My DP (who I live with very happily) was away last weekend on an annual lads’ sport thing. I went to M&S and got “girl dinner” things for the three nights, and other than the cat and the man I dropped stuff to in the charity shop I didn’t speak to a soul. It was delightful!

TaborlinTheGreat · 06/08/2025 20:56

Yep. I'm 53. Not only do I not want to socialise, I actually crave time entirely on my own, much as I love dh and my late teen dc.

Unfortunately I have a very people-y job (lecturer) which can be quite draining.

Me too, @judystilldreamsofhorses - I'm a secondary school teacher!

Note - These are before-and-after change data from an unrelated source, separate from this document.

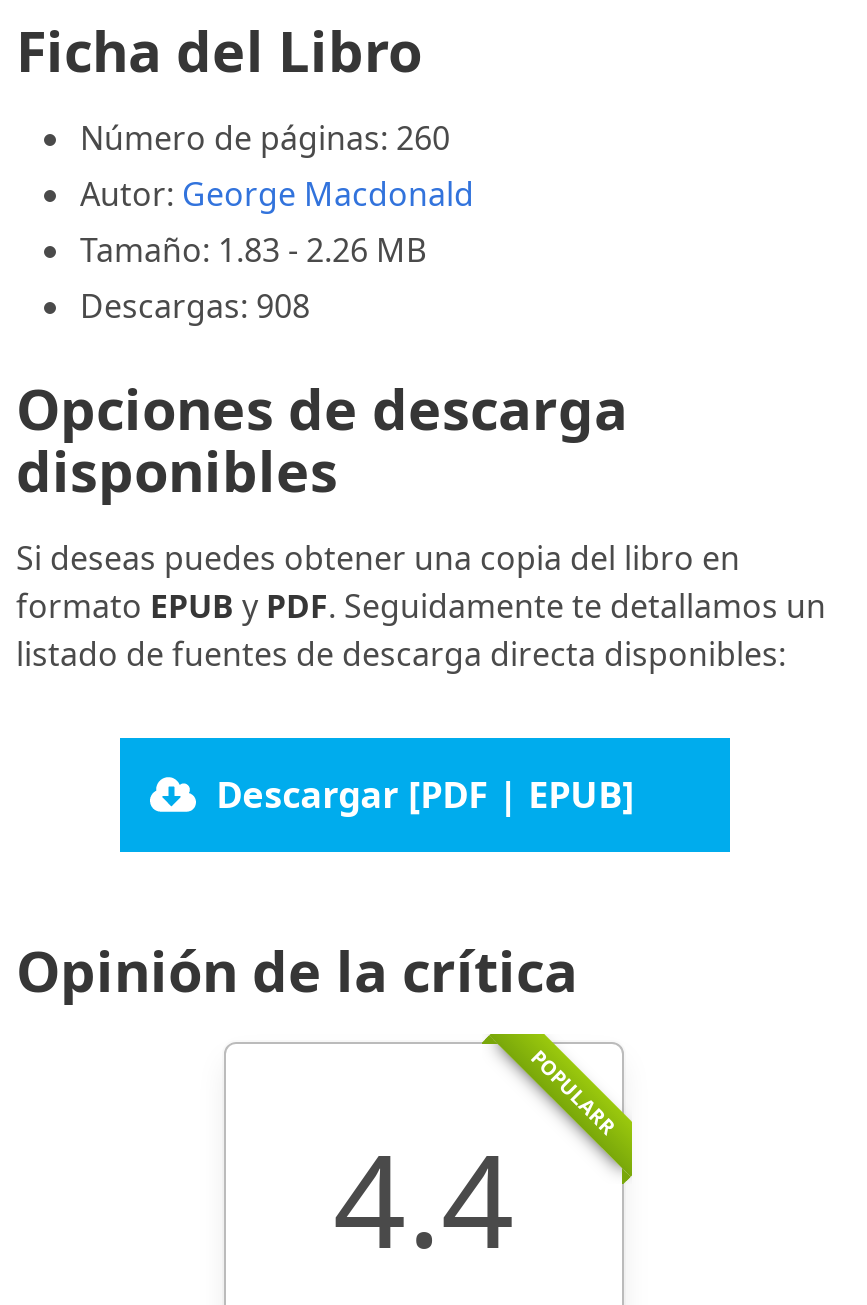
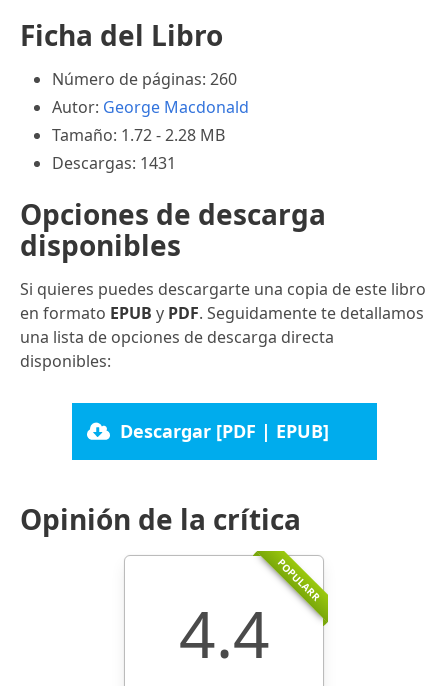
- Tamaño: 1.83 - 2.26 MB
+ Tamaño: 1.72 - 2.28 MB

- Descargas: 908
+ Descargas: 1431

- Si deseas puedes obtener una copia del libro en
- formato EPUB y PDF. Seguidamente te detallamos un
- listado de fuentes de descarga directa disponibles:
+ Si quieres puedes descargarte una copia de este libro
+ en formato EPUB y PDF. Seguidamente te detallamos
+ una lista de opciones de descarga directa
+ disponibles:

NorthernLass50 · 07/08/2025 08:41

Thanks for all the replies; it’s good to see how other people feel the same.
I had plans today but my friend unintentionally double booked herself so we’re rearranging. A happy plan is a cancelled plan 🤣🤣🤣

OP posts:
Bathingforest · 26/08/2025 19:59

Always been surrounded by active family business duties from a child, then business and two marriages, children. Had to work in the shop too. Socialising for our culture is always impromptu, with extended family, on a sofa, meze and some wine

Going to events yes, going out to pubs with women , no. I literally owned a whole winery with a guest taverna which we used to open occasionally for booked events.

I don't need absolutely anyone who is forced on me. I live by natural charisma, if I seem to like you, that means you already adore me so we rather meet up, of course.